Catching up
Off on the beach a couple weeks, stuff keeps happening on the relentless merry-go-round of contemporary sport. The games never sleep. No sense trying to catch up, let alone the need. But here are a couple of highlights; or lowlights, as the case may be.
America's Cup
It's over; come and gone already, which will shock the countless who hadn't even realized it was a Cup year. Once high among the crown jewels on the sporting calendar on the odd years it graced us, the erstwhile fabulous yachting festival is now a ridiculously kept secret and one wonders if anyone -- in the Western Hemisphere, at least -- cares anymore. One recalls the old salts down in Newport back in the 1980s warning this would happen once "We" lost the Cup. They were absolutely right.
For the record, it was staged off idyllic Bermuda, far from the irascible waters off Newport. It climaxed in balmy June spurning the caprices and tempests of early fall. The winner was New Zealand's Emirates Team aboard "Kiwi", thrashing America's "Oracle" 8-1 in the final humiliating round. Adding further insult, most of the American crew-men were Australians. As for the boats, they were weird catamarans looking more like spaceships; the wonderfully elegant 16-meter beauties that rolled over the oceans full sail having been officially consigned to the dustbin of history, alongside Noah's Ark.
One wonders why we bother anymore. But I'm here to tell you it's a loss well worth lamenting. Had the pleasure of covering seven of them; back when an America's Cup summer was long, thrilling and glorious. They race again in 2020. Off Auckland!
Gambling
Support for legislation that would legalize sports-betting quietly took a giant leap forward when Basketball Czar Adam Silver vigorously endorsed the proposal -- virtually demanding it be adopted -- and then had his motion warmly seconded by relatively new Baseball Czar Ron Manfred, who -- it's becoming clear -- loves to tinker with everything. This is crazy!
These are the two sports that have been historically most tarnished by gambling abuses and the creeps who orchestrate them. Why would they be so eager to cast wide-open this of all doors? Of all the games basketball, once pushed to the edge of extinction by gamblers and fixers, and baseball, having infamously featured the most bitter scandal in sports history, should know better.
Silver, Manfred, and other naïve proponents argue legalizing the business would regulate it. Nonsense! It would only multiply the action and thereby the stakes while swelling the ranks of the suckers. How much success has law enforcement had in bringing about 'regulation'? Nothing short of converting the mob to monastic life would begin to make a dent. And that ain't happening on Adam Silver's watch.
All-star nonsense
At the risk of seeming a venerable bore and hopeless Luddite, may I suggest to you that the notion of presenting the home run derby that now precedes with so much fanfare baseball's thoroughly pointless all-star game as a genuine athletic competition is idiotic.
The Bruins
The NHL Off-season is about over. Such machinations as may be feasible let alone productive have either happened by now or aren't going to happen. And what have the Bruins done?
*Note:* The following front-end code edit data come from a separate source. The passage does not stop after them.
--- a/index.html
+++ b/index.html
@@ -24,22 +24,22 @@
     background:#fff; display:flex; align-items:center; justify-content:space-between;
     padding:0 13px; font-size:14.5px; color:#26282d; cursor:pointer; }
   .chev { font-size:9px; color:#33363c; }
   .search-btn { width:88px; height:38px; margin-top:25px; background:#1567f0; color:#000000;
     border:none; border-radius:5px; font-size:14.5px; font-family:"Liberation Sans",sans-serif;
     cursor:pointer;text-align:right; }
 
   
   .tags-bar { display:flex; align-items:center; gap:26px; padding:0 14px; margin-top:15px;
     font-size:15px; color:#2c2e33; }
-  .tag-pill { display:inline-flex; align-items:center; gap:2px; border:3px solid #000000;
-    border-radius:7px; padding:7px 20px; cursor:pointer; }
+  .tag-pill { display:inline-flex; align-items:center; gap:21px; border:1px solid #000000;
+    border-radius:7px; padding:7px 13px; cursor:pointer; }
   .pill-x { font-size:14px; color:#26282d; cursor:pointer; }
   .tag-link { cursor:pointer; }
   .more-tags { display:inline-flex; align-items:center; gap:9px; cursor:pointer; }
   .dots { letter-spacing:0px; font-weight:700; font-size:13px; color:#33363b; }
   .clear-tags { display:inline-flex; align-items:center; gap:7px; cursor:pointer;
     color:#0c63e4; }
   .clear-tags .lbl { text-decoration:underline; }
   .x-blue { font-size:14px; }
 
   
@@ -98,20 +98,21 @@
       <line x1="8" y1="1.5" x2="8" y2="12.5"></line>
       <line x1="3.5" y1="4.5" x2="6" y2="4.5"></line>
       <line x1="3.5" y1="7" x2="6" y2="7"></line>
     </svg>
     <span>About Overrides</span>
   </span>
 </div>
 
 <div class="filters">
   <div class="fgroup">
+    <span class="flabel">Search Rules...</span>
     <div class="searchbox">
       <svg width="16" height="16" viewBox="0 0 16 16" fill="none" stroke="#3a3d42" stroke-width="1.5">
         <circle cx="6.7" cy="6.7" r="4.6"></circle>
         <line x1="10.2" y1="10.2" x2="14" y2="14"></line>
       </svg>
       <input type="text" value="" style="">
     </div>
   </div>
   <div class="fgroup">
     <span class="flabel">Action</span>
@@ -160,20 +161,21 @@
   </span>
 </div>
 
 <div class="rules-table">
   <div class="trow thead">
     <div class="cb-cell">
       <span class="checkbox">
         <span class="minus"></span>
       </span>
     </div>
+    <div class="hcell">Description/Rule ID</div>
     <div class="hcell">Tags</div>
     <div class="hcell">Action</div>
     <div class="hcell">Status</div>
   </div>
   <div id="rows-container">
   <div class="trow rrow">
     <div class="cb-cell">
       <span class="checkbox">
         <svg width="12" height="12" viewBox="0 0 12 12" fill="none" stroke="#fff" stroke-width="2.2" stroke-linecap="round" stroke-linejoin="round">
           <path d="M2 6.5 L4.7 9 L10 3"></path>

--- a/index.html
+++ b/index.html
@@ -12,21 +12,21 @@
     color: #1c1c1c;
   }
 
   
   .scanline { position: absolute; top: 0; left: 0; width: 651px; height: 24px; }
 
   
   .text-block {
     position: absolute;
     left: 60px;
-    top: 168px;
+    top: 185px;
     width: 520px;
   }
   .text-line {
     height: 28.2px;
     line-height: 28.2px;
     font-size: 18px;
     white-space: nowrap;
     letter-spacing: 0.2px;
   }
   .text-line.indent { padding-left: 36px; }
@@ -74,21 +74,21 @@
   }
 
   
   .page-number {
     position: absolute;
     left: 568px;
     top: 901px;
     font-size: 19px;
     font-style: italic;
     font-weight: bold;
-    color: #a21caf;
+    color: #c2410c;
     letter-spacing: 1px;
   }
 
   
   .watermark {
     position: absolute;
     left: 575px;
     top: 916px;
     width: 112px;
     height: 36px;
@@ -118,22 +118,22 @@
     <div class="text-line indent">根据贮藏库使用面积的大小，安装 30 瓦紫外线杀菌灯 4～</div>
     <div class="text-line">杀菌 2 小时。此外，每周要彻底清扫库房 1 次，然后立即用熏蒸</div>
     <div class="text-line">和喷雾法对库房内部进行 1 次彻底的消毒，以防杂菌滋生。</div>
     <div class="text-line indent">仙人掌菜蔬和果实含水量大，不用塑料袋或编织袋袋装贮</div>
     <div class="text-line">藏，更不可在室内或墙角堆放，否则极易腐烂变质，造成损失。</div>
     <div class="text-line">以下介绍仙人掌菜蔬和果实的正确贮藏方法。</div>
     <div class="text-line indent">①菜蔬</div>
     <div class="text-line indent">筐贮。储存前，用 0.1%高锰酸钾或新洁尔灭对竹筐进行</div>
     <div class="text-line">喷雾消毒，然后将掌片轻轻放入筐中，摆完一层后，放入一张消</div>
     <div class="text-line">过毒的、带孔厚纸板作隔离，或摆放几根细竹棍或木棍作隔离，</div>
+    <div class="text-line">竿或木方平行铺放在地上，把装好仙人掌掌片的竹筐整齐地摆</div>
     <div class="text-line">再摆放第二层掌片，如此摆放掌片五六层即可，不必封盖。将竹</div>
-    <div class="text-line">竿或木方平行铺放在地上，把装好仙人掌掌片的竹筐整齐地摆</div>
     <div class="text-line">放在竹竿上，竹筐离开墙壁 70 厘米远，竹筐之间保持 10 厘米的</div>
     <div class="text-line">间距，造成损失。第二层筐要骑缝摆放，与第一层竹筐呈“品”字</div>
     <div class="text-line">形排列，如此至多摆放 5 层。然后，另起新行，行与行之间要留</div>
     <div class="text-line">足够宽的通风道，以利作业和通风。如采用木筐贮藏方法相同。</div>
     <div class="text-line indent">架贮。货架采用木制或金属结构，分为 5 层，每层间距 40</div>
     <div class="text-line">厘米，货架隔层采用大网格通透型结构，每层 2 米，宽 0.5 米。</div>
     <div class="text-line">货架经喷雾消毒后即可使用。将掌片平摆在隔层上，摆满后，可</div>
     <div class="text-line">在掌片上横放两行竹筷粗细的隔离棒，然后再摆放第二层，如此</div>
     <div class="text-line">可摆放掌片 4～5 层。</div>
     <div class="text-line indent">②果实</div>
Nothing! All their arch competitors have shuffled their decks if only to exhibit signs of life. But not the Bruins, other than to boast of their drafting and how promising are their prospects. But such talk is cheap, especially in hockey wherein so many of the hopefuls are just kids.
What you'd like to see from the Bruins are signs of a strategy, a game-plan. But there's none evident nor a hint of one evolving. Mark Methot, a defenseman they allegedly coveted, got traded for peanuts and Marcus Johansson, a high-impact winger, for even less. Did they make bids, even edge into the discussions? No sign of it. The great fear here is that the Bruins have done nothing this off-season because they have no idea what to do.
Roger Federer
Almost 40, he picks where and when he plays carefully, deploying his remaining brilliance wisely. He's the most remarkably focused and disciplined athlete of his era; maybe any era. No one ever played tennis better, nor done so with greater grace, style or manners more impeccable. And now he's won Wimbledon, the ultimate event and a near incomparably grueling challenge, for an eighth time. Take a moment and salute the Swiss Knight.
Gene Conley
The tributes accorded Gene on his passing at 86 have been terrific entirely because they're so richly deserved. A nicer man never played any game in this town and he simultaneously played two of them -- baseball and basketball -- with degrees of brilliance and never once stopped smiling or making others smile. The best of his humor was delightfully self-effacing; this being a superb example.
According to Gene he was at the end of the road in sports and knew it when one day he found himself sitting in a pew in a little chapel in the Carolinas weeping uncontrollably.
Thus aroused, the resident parson approached him and said, "I'm so sorry, Son. Did you lose your mother?"
"Not my Mother, Reverend," Gene replied. "I lost my fastball."
Do I believe it happened? Why, of course Old Sport. Gene said so and Gene Conley was sui generis.
- Clark Booth is a renowned Boston sports writer and broadcast journalist. He spent much of his long career at Boston’s WCVB-TV Chanel 5 as a correspondent specializing in sports, religion, politics and international affairs.